The first principle of public performance is to monitor and adjust your oxygen levels. The 3
1/2-pound mass we call a brain consumes 30% of the bodys oxygen. When you experience
stress, your breathing becomes shallow and you hold your breath for brief periods of time.
The neocortex in your brain, the site of language and reasoning, needs a full supply of
oxygen to function. Stress instead shuttles precious oxygen to the limbic system to ready the
body for survival.
The study of aikido and neurophysiology intersect at this point. The word ki, in Japanese
(chi in Chinese, pneuma in Greek and prana in Sanskrit) comes from the notion of breath.
Breath is considered the fundamental energy that connects all things and is the source of all
creative action. The Eastern martial arts share this view. By controlling the flow of ki, the
martial artist allegedly can achieve extraordinary powers.i

2. Try Progressive Relaxation.
Tense and then relax the muscles in your body, one area at a time.
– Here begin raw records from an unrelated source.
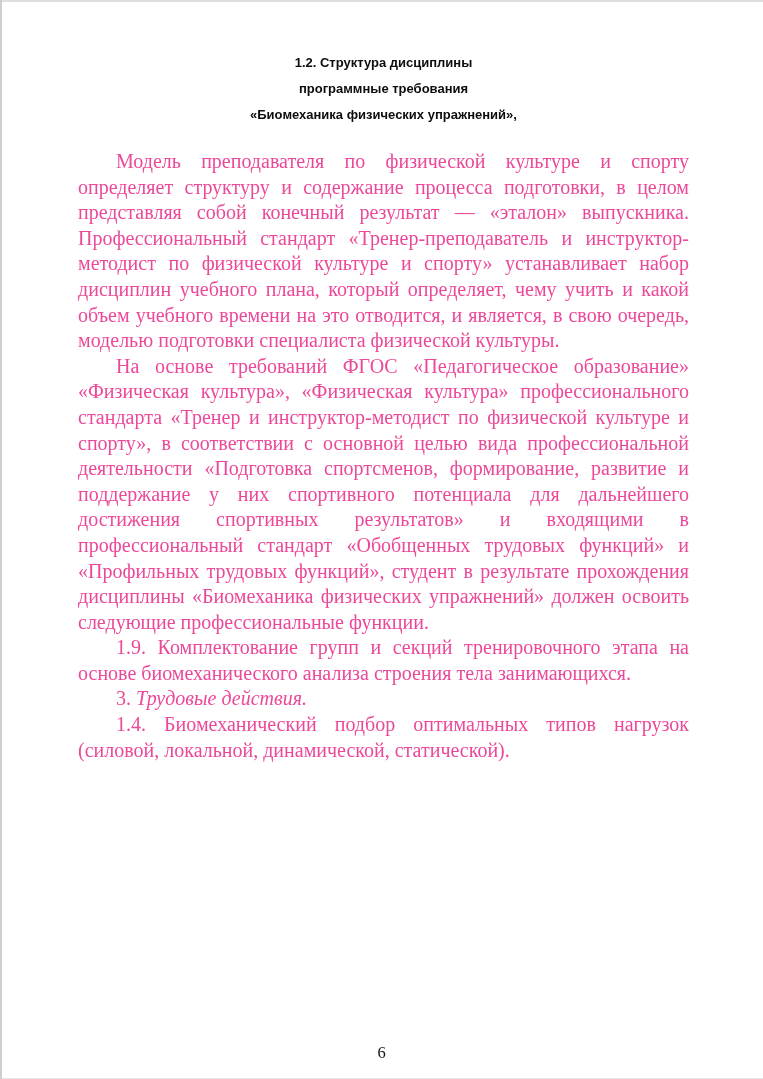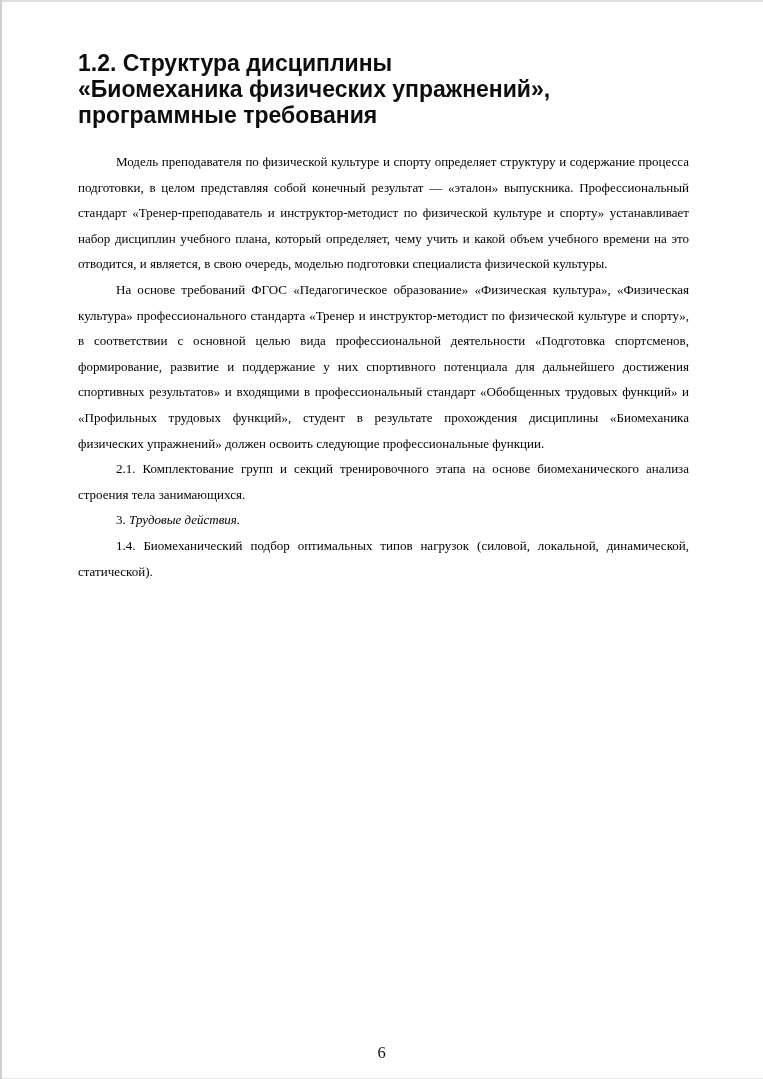"1.2. Структура дисциплины" .title { font-size: 23px -> 13px; text-align: none -> center }
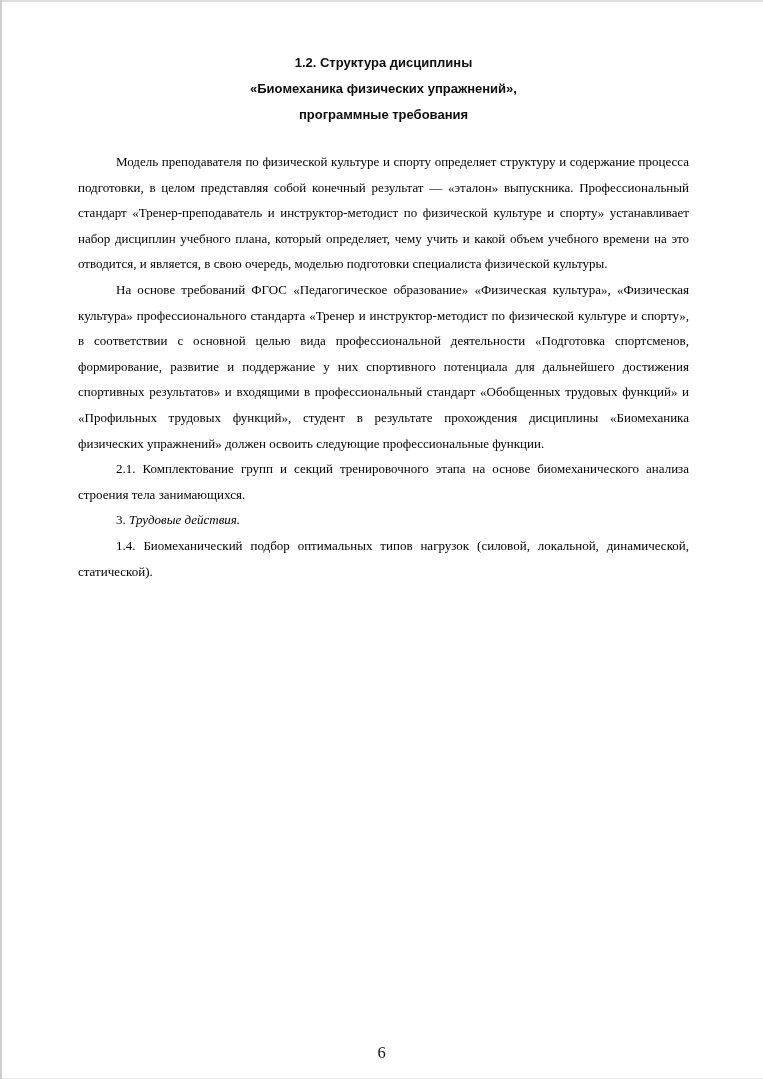"«Биомеханика физических упражнений»," span.title-line { order: before "программные требования" -> after "программные требования" }
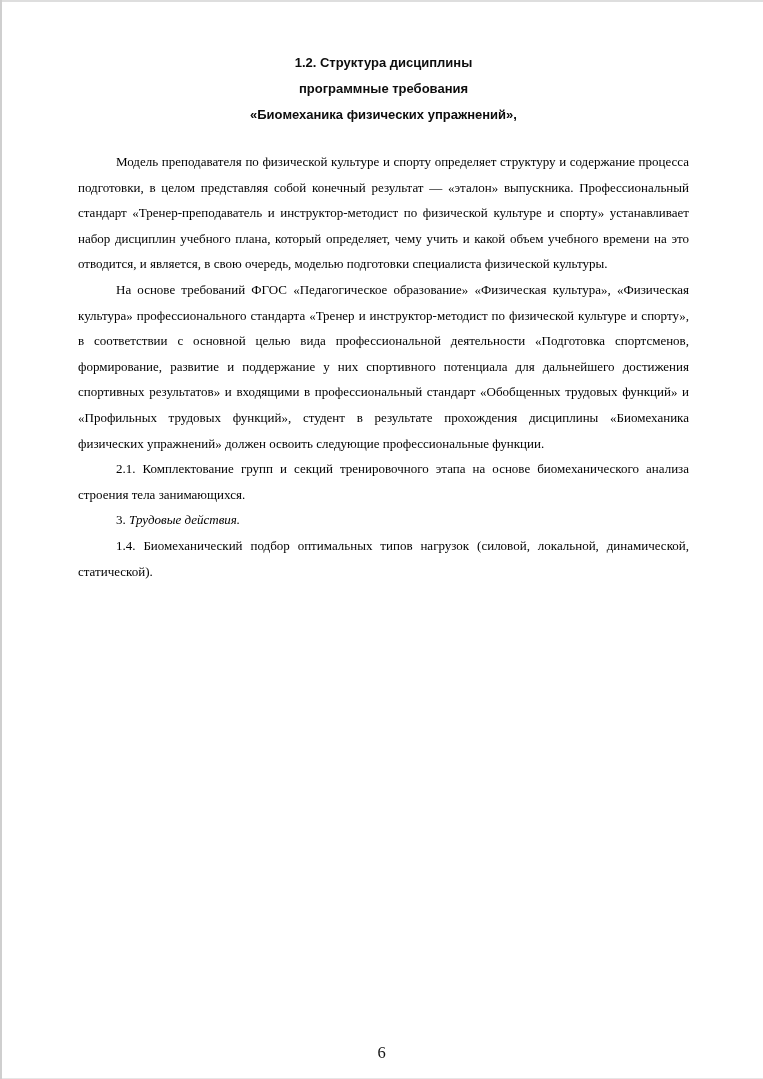"Модель преподавателя по физической" .body-text { color: #000000 -> #ec4899; font-size: 13px -> 20px }
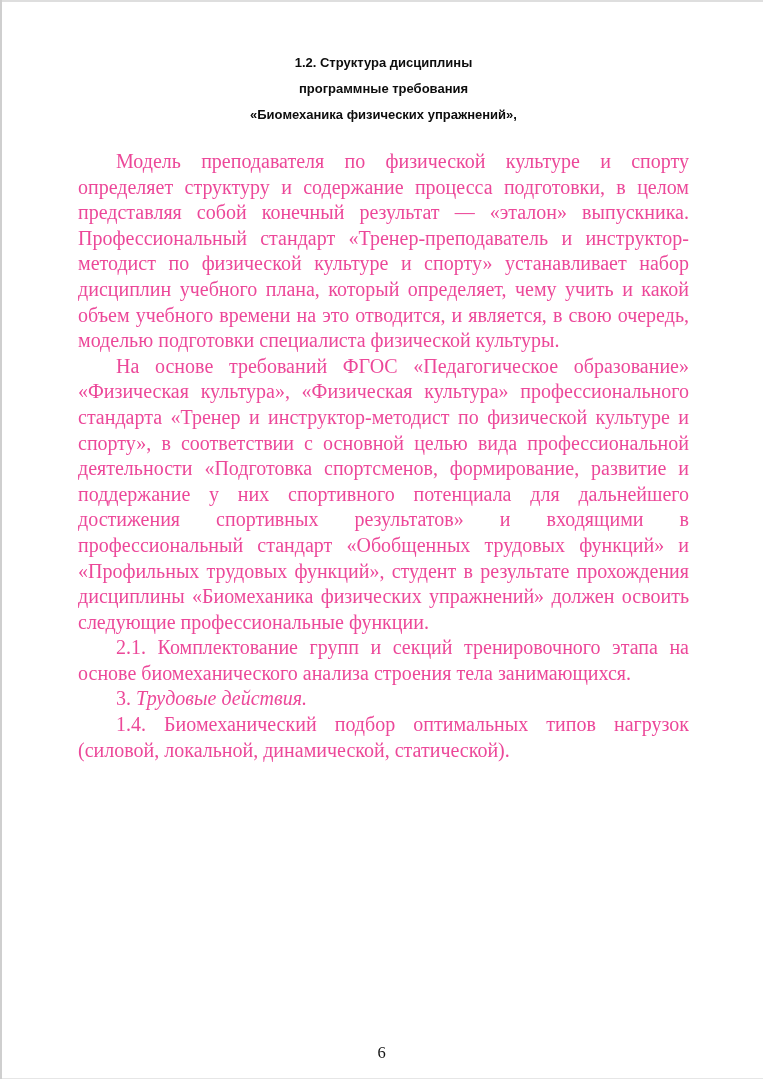"2.1. Комплектование групп и секций" span.run { text: 2.1 -> 1.9 }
For example, first tense
your toes and then relax them. Next, tense your feet and then relax them. Work your way up
through your ankles, then calves, and so on.

3. Walk.
Athletes walk and stretch before they enter the game. Walking and stretching warms up, not
only your muscles, but also your psyche. Walking vigorously just prior to a presentation
uses up adrenalin, increases oxygen in the body, and relaxes the large muscles.

4. Center Yourself Physically.
When you are centered, you become more in touch with who you are and depend less on
outside approval. The centered state is simple, natural, and powerful.
To center yourself:
Stand.
Allow both your arms to drop naturally to your sides.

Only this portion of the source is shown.